The photo has been used for illustrative purposes,
Human beings depend on oceans for very many things. It is impossible to imagine a world without the precious oceans. The future of the planet’s oceans is, however, challenged by serious threats such as climate change, plastics pollution and destructive fishing practices.
Human activities have a major impact on the ocean, affecting everything from the viability of marine habitats and the quality and temperature of the water to the health of marine life and the continued availability of seafood.
Nonetheless, with effective and timely action, the world’s most valuable resource — its oceans — could be saved. This has been proved by the UAE, which governs the healthiest oceans in the region.
The sixth World Ocean Summit, which was held in Abu Dhabi in March, sent a loud and clear message that in creating a sustainable ocean economy, countries around the globe have a real chance at protecting their biodiversity and safeguarding their food and climate security.
As Dr Thani Bin Ahmed Al Zeyoudi, Minister of Climate Change and Environment, well elaborated at the summit, the UAE has been closely connected to its marine environment for centuries. In the past, pearl trade, fishing, and transport of basic materials were a major source of livelihood here. Now, 42 per cent of Abu Dhabi population and 90 per cent of the UAE population are living in coastal areas.
The blue economy contributes 68 per cent of the GDP, and desalinated water accounts for 98 per cent of the country’s fresh water.
The UAE government has worked towards striking a balance between economic growth and environment protection. To meet the priority of sustaining natural resources and biodiversity, it has devised multiple strategies, plans, visions, and initiatives.
The prime examples are the Environmental Impact Assessment Programme, Abu Dhabi Plan Maritime 2030, Zayed Protected Areas Network, the Marine Water Quality Network, in addition to the UAE Sustainable Fisheries Programme, Aquaculture Policy, and the many laws protecting our marine environment.

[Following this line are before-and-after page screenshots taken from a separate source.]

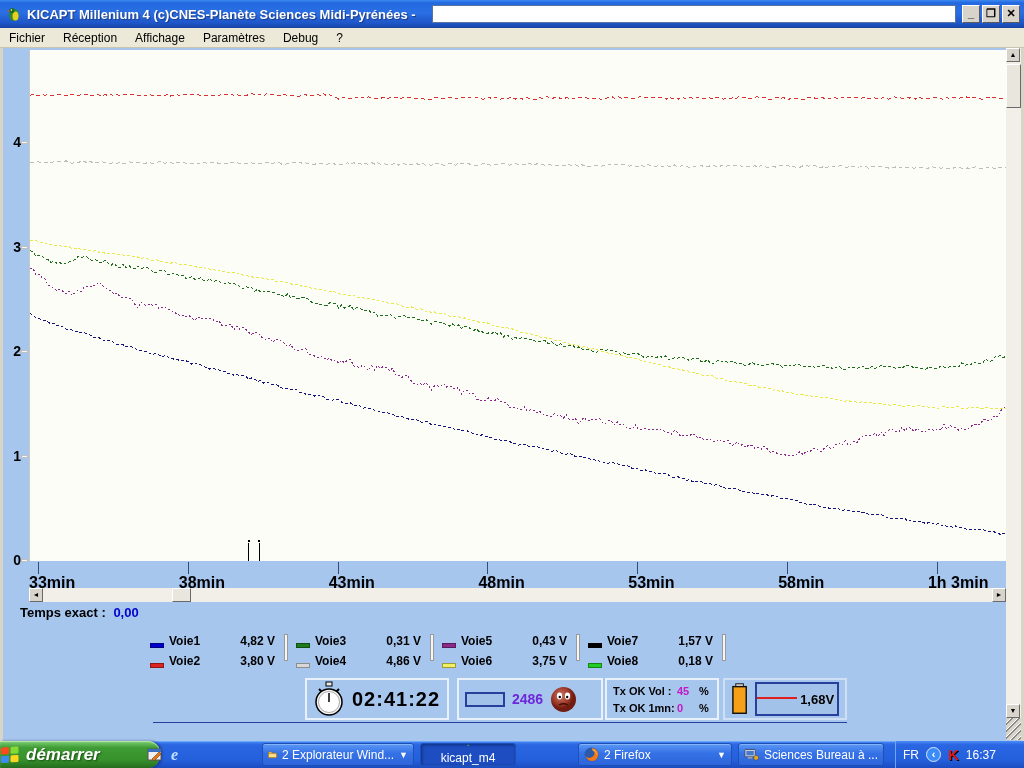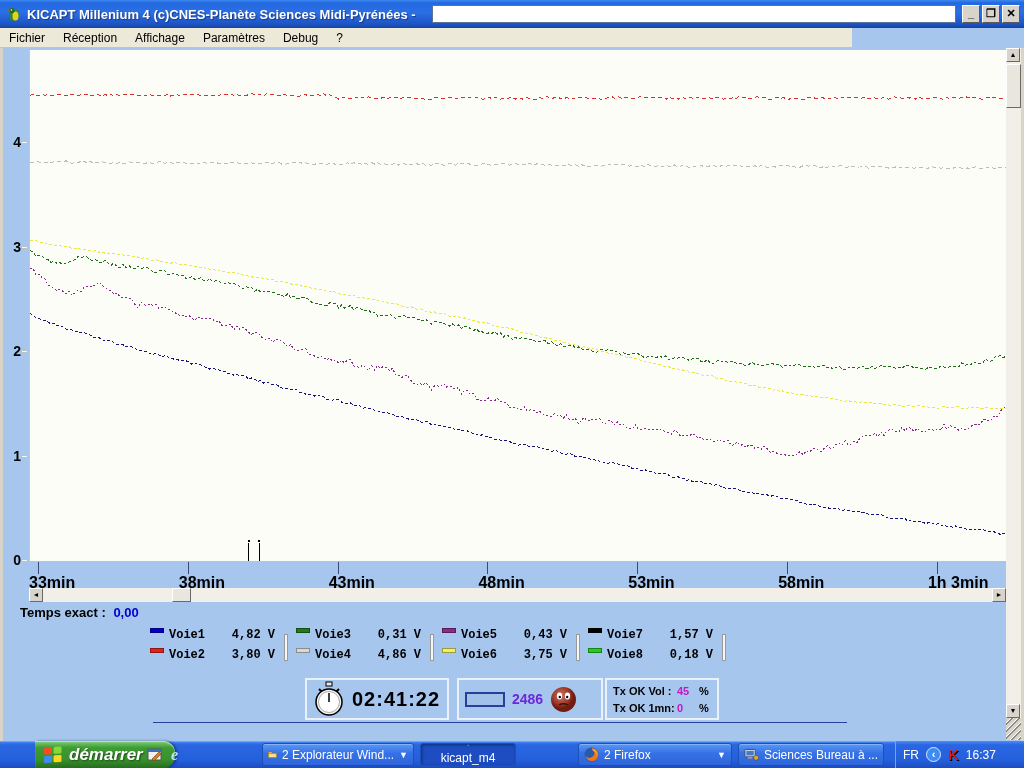--- a/index.html
+++ b/index.html
@@ -21,7 +21,7 @@
     font-size:11px; font-weight:bold; line-height:15px; text-align:center; color:#000; }
 
   
-  #menubar { position:absolute; left:0; top:28px; width:852px; height:20px;
+  #menubar { position:absolute; left:0; top:28px; width:1024px; height:20px;
     background:#ece9d8; border-bottom:1px solid #c8c4b0; display:flex; align-items:center; }
   .menu-item { padding:0 9px; font-size:12px; color:#000; height:20px; line-height:20px; }
 

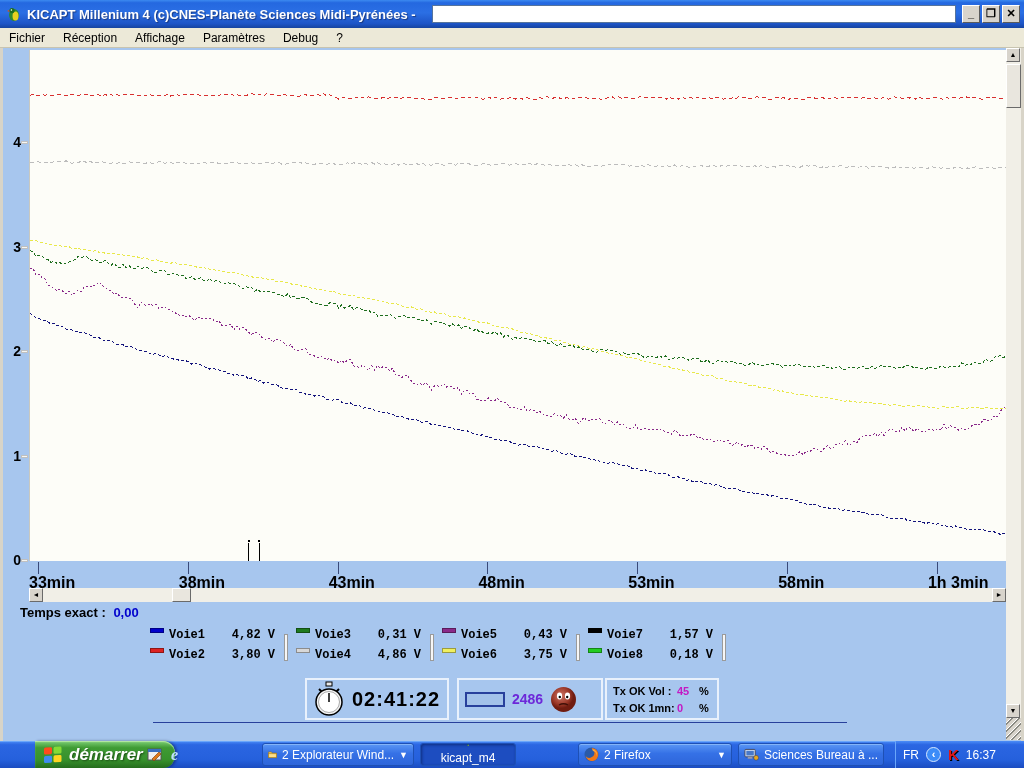--- a/index.html
+++ b/index.html
@@ -58,7 +58,7 @@
   
   #legend { position:absolute; left:150px; top:580px; display:flex; align-items:flex-start; }
   .lg-group { width:128px; }
-  .lg-row { display:flex; align-items:flex-start; height:20px;font-family:Liberation Mono, monospace; }
+  .lg-row { display:flex; align-items:flex-end; height:20px; }
   .lg-swatch { width:14px; height:5px; border:1px solid rgba(0,0,0,.35); flex:0 0 auto; }
   .lg-name { font-size:12px; font-weight:bold; color:#000; margin-left:5px; width:44px; }
   .lg-val { font-size:12px; font-weight:bold; color:#000; width:62px; text-align:right; }

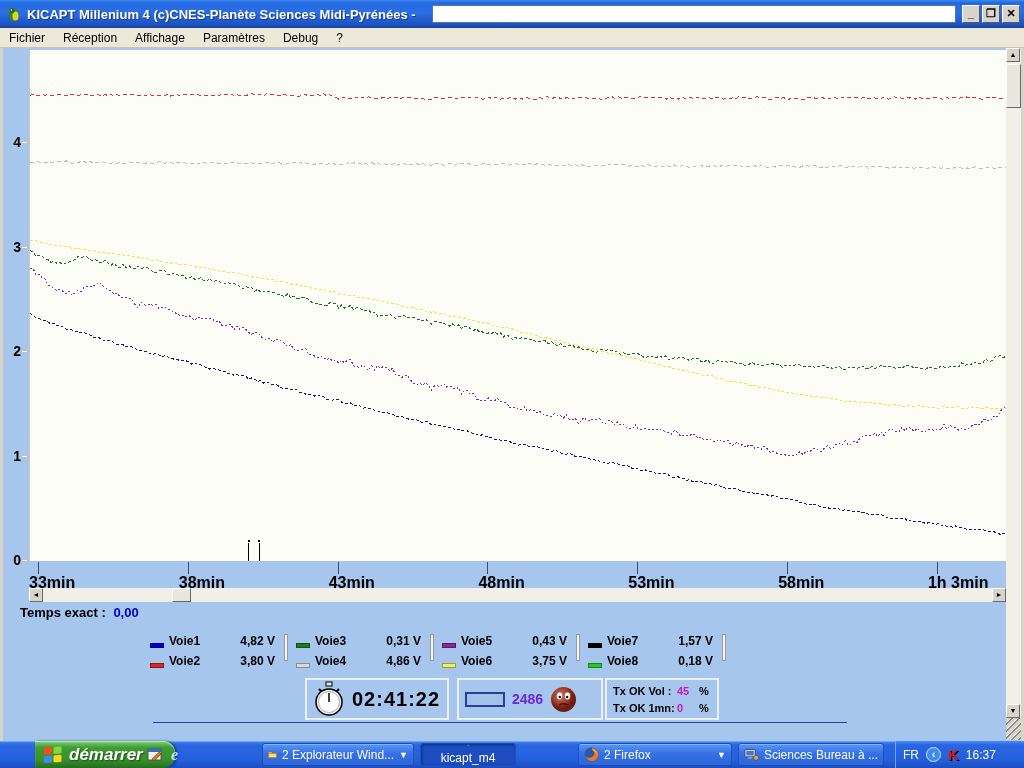--- a/index.html
+++ b/index.html
@@ -303,6 +303,16 @@
       </div>
     </div>
 
+    <div class="sbox" style="left:723px;width:124px;border-color:#cfe0f5">
+      <svg width="18" height="34" viewBox="0 0 18 34">
+        <rect x="5" y="1" width="8" height="4" fill="#d8d8d8" stroke="#111"></rect>
+        <rect x="2" y="4" width="14" height="28" fill="#f5a018" stroke="#111" stroke-width="1.5"></rect>
+      </svg>
+      <div id="batt-panel">
+        <div id="batt-line"></div>
+        <span id="batt-volt">1,68V</span>
+      </div>
+    </div>
     <div id="status-underline"></div>
   </div>
 

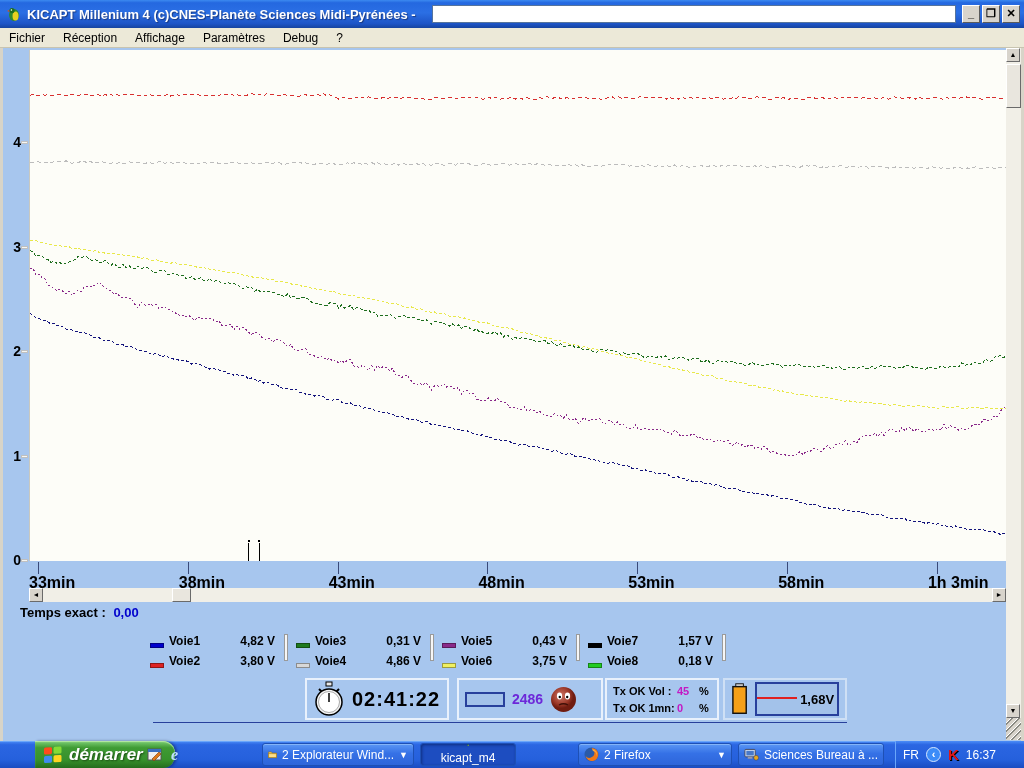--- a/index.html
+++ b/index.html
@@ -83,10 +83,10 @@
   #taskbar { position:absolute; left:0; top:741px; width:1024px; height:27px;
     background:linear-gradient(180deg,#4b8df8 0%,#2b66e2 14%,#2560dc 70%,#1b4cc0 100%);
     box-shadow:inset 0 1px 0 #6aa6fa; }
-  #start-btn { position:absolute; left:0; top:0; width:140px; height:27px;
+  #start-btn { position:absolute; left:0; top:0; width:160px; height:27px;
     background:linear-gradient(180deg,#7ed077 0%,#3f9b34 25%,#37912c 70%,#256d1d 100%);
-    border-radius:0 12px 12px 0; display:flex; align-items:center; padding-left:8px; gap:6px;
-    box-shadow:inset 0 1px 1px #b8e8a8, 2px 0 3px rgba(0,0,40,.4);margin-left:35px; }
+    border-radius:0 12px 12px 0; display:flex; align-items:center; gap:6px;
+    box-shadow:inset 0 1px 1px #b8e8a8, 2px 0 3px rgba(0,0,40,.4); }
   #start-label { color:#fff; font-weight:bold; font-style:italic; font-size:17px;
     text-shadow:1px 1px 2px #1c4c14; }
   .ql-icon { position:absolute; top:5px; width:17px; height:17px; }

As for as the global oceans are concerned, the prime concern is plastics pollution. Experts have repeatedly warned that there will be more plastic than fish in the world’s oceans by 2050 unless people stop using single-use plastic items such as plastic bags and plastic bottles.
Ocean acidification, marine pollution, and damaging fisheries practices – they are all the result of human activities. Globally, the sea level is said to have risen by 20 centimetres since the start of the 20th century, due mostly to melting of glaciers and ice caps.
Alarmingly, the Artic and Antarctica are also warming fast.
In 2013, scientists were surprised to find the seas east of Greenland and north of Scandinavia are a dead-end for plastics. Some seas in that region are heavily polluted with plastic because of an Atlantic ocean current which dumps debris there.
The reckless dumping of plastic in the oceans should stop as it wreaks havoc on marine wildlife, fisheries and tourism. A joint global action to ensure that oceans are clean, peaceful and bountiful is a necessity that cannot be ignored anymore.
With close to 13 million tonnes of plastic entering the world’s oceans every year, fish stocks being harvested at biologically unsustainable levels, and with close to 60 per cent of the world’s oceans lying outside national jurisdictions, there is definitely an acute need for urgent action to protect the oceans through local, regional and global partnerships.